Task to complete: Which lines below fall between the one containing "- If twine isn't" and the one containing "environment: bash scripts/clean.sh"? Repeat them exactly, counting both of those lines, and add nothing else.

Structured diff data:
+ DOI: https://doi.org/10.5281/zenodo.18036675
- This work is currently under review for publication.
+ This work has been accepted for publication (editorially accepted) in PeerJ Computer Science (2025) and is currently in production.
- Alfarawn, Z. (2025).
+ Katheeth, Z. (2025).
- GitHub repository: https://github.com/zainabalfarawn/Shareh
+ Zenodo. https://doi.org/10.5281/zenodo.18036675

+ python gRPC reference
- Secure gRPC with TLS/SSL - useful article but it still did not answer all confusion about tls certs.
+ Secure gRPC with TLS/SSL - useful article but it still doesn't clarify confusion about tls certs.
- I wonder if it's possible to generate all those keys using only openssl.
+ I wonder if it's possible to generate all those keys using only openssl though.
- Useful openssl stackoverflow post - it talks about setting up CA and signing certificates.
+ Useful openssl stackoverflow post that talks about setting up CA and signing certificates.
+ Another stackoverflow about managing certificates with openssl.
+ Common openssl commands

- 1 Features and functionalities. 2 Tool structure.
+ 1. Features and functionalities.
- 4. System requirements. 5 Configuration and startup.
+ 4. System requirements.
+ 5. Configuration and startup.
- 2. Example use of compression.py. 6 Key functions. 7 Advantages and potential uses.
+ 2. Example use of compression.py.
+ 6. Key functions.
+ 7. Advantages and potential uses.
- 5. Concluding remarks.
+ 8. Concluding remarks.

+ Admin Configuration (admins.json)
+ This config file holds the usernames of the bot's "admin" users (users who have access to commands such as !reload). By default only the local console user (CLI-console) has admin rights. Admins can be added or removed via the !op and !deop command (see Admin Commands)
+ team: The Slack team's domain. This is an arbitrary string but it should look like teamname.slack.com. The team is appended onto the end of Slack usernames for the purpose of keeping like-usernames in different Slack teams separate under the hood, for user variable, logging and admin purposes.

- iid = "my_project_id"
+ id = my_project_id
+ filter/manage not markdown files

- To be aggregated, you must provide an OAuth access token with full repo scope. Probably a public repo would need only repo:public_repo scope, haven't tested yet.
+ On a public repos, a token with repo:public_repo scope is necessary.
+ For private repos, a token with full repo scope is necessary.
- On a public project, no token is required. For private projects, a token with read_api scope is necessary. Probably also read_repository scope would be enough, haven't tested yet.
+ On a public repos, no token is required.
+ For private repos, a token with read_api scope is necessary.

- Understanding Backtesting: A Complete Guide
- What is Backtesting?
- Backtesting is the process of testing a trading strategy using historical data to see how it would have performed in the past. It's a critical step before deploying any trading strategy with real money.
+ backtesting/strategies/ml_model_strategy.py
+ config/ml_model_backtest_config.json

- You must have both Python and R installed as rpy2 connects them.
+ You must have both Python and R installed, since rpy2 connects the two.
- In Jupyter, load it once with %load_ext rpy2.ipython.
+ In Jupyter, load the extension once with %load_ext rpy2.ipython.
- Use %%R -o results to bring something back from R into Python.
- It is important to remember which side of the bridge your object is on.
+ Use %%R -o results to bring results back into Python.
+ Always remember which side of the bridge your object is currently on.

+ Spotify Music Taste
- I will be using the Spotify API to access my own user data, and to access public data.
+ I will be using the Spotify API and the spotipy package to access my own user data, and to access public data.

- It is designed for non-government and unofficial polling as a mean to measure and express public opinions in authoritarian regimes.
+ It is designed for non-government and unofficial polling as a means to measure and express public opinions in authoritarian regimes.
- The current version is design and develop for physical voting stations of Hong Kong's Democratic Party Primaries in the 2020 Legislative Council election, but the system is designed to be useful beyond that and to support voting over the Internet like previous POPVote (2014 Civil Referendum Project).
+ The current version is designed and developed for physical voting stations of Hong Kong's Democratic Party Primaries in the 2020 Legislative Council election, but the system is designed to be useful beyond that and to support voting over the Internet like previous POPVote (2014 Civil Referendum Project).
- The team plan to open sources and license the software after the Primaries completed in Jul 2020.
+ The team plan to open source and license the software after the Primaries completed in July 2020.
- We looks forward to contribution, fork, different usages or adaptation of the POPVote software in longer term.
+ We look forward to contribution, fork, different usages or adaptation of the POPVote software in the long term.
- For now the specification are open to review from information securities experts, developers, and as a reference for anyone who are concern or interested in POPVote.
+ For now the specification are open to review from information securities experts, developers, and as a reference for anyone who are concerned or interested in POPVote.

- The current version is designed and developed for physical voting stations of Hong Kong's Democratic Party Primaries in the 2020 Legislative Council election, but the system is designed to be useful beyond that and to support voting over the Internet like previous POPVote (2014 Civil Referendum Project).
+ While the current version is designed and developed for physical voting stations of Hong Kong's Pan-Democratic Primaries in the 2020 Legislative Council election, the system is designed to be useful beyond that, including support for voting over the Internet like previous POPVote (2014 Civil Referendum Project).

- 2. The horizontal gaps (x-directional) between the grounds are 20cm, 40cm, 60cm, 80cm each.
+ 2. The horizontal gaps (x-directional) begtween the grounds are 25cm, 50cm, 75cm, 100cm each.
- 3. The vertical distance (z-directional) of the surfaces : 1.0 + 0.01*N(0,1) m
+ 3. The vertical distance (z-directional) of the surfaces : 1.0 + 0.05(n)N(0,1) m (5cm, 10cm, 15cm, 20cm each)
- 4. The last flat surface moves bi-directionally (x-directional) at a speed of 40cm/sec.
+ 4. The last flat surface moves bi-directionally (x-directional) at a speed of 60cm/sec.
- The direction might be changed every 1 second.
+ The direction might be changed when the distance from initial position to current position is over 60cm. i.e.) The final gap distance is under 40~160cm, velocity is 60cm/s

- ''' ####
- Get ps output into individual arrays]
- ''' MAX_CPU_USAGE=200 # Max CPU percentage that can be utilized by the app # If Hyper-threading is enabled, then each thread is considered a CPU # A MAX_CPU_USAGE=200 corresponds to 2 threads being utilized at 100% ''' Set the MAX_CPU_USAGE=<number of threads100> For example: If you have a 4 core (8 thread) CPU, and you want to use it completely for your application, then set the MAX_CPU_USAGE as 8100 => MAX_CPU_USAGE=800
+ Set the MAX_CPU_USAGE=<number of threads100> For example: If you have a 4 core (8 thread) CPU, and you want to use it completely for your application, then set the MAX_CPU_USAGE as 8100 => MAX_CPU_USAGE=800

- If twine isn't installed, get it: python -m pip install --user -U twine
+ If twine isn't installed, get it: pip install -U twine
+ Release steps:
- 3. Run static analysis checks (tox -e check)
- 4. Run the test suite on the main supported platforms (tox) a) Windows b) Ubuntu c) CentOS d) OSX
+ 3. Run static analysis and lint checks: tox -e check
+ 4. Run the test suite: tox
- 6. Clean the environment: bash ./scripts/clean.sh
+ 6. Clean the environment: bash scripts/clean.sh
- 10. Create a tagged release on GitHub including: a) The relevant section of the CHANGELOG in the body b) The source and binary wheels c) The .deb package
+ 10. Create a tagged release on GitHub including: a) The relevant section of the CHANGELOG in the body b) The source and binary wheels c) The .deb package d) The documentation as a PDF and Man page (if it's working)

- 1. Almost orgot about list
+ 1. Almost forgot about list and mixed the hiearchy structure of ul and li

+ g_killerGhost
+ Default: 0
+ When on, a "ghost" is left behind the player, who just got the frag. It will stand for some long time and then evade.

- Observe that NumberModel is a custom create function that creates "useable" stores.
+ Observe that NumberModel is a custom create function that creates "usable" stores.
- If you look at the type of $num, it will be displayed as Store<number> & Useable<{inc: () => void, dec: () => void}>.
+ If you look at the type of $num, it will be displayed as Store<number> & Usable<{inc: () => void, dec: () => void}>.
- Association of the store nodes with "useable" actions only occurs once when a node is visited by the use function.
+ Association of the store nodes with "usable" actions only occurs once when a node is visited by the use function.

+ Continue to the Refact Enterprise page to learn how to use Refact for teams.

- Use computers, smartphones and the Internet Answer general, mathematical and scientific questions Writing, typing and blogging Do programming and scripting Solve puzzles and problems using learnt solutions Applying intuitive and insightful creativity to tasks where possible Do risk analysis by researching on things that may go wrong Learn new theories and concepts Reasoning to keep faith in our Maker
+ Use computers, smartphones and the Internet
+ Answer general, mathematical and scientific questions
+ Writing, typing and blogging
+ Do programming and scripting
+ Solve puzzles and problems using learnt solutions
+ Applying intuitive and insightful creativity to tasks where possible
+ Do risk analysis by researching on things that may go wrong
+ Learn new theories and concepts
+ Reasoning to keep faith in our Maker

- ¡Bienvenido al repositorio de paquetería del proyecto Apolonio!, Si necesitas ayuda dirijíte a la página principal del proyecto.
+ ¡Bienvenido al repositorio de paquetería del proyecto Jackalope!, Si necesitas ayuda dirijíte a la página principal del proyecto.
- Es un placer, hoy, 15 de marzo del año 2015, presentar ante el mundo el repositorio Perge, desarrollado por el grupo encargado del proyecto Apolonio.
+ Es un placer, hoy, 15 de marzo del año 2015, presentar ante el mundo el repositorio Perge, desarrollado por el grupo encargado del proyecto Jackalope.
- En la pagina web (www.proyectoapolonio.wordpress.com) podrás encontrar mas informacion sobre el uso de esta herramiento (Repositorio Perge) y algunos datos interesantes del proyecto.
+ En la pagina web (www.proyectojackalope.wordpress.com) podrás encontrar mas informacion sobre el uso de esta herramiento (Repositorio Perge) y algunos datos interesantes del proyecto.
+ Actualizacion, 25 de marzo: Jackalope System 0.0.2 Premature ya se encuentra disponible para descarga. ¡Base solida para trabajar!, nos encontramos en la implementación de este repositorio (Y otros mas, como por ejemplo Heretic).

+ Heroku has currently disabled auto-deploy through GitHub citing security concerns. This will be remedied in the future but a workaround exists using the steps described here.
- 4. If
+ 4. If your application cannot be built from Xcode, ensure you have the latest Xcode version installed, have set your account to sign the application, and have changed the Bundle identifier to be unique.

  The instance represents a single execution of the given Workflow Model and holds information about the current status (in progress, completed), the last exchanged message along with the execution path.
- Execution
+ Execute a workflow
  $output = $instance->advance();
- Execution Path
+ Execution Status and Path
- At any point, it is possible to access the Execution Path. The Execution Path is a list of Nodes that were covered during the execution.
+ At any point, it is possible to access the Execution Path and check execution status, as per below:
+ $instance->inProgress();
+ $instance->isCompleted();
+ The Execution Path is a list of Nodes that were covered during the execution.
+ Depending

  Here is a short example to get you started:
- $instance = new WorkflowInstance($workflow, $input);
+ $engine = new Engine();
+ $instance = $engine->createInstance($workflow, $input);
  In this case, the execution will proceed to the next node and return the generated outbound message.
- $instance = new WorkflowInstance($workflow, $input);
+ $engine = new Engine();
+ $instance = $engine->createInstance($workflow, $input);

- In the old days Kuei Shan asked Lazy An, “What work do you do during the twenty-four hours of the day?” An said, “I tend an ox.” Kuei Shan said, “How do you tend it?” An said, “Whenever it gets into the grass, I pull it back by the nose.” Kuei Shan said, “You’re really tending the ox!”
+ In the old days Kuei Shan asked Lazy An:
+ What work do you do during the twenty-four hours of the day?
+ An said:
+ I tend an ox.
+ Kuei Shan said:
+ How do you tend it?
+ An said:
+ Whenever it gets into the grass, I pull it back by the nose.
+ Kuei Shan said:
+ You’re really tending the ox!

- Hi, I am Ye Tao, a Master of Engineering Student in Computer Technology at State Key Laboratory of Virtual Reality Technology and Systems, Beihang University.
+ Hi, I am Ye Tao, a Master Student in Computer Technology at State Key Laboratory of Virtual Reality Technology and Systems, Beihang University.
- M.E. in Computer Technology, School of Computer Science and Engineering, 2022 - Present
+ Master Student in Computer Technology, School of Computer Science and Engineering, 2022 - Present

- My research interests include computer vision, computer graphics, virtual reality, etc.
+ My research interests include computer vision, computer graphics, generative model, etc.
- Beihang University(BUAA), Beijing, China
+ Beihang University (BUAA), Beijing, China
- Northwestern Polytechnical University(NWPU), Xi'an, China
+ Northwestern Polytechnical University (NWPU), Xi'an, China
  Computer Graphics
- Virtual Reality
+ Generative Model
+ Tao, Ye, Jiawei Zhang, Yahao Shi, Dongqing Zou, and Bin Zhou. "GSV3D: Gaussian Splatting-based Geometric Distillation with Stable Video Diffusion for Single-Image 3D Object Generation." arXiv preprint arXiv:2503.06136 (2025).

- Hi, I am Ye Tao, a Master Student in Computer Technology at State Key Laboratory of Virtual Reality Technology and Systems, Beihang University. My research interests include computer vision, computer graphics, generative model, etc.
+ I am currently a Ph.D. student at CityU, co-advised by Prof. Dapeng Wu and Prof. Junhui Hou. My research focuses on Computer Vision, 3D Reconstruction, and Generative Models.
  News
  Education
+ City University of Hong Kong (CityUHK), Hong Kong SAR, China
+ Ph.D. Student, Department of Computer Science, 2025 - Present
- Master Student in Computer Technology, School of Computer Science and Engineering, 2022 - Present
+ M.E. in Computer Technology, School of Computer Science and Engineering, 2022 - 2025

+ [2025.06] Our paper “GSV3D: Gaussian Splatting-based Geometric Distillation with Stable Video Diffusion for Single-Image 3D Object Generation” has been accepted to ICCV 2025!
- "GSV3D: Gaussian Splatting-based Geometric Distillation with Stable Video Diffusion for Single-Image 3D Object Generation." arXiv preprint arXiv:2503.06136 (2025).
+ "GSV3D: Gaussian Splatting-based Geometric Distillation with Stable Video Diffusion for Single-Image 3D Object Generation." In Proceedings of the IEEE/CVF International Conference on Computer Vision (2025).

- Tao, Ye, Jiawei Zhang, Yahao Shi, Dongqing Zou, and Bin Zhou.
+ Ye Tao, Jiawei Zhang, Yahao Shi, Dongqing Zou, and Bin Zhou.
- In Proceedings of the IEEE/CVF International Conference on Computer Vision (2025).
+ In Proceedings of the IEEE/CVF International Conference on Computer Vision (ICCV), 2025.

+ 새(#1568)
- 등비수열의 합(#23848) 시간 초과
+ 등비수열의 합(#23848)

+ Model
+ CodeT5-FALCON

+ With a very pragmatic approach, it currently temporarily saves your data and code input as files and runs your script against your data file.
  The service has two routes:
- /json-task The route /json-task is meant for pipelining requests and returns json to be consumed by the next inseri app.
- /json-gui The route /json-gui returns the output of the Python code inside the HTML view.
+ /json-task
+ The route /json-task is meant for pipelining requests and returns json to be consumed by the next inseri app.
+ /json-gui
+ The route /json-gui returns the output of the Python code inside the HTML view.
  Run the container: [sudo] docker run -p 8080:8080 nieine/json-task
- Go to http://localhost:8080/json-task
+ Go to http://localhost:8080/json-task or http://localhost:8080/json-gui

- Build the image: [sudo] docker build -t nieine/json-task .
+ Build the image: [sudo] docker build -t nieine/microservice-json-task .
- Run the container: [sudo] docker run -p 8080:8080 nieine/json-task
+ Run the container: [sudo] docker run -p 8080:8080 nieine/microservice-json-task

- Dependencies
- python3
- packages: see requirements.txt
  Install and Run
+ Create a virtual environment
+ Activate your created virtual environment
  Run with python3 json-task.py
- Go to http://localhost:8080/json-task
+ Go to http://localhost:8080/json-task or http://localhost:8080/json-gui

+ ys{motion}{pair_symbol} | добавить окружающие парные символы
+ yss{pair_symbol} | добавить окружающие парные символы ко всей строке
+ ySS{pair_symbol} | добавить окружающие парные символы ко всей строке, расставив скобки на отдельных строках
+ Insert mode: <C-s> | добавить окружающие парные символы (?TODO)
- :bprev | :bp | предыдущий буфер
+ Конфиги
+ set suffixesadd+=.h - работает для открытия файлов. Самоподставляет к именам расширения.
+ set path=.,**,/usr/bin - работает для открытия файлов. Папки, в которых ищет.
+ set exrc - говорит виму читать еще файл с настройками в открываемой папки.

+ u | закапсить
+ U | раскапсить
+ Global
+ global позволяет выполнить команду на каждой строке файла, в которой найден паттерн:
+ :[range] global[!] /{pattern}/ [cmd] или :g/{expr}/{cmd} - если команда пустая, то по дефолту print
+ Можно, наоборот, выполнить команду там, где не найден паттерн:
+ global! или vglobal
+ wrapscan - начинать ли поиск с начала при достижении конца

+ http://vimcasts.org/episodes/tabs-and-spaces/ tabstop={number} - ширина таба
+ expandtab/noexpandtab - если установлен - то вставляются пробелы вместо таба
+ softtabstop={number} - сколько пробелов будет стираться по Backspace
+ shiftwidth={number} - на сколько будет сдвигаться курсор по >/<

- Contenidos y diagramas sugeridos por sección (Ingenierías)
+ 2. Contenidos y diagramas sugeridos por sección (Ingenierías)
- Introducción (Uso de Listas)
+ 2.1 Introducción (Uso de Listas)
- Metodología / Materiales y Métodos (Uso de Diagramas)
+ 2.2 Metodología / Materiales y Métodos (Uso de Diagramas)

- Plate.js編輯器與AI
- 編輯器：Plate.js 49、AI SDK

Exercise result:
- If twine isn't installed, get it: python -m pip install --user -U twine
+ If twine isn't installed, get it: pip install -U twine
+ Release steps:
- 3. Run static analysis checks (tox -e check)
- 4. Run the test suite on the main supported platforms (tox) a) Windows b) Ubuntu c) CentOS d) OSX
+ 3. Run static analysis and lint checks: tox -e check
+ 4. Run the test suite: tox
- 6. Clean the environment: bash ./scripts/clean.sh
+ 6. Clean the environment: bash scripts/clean.sh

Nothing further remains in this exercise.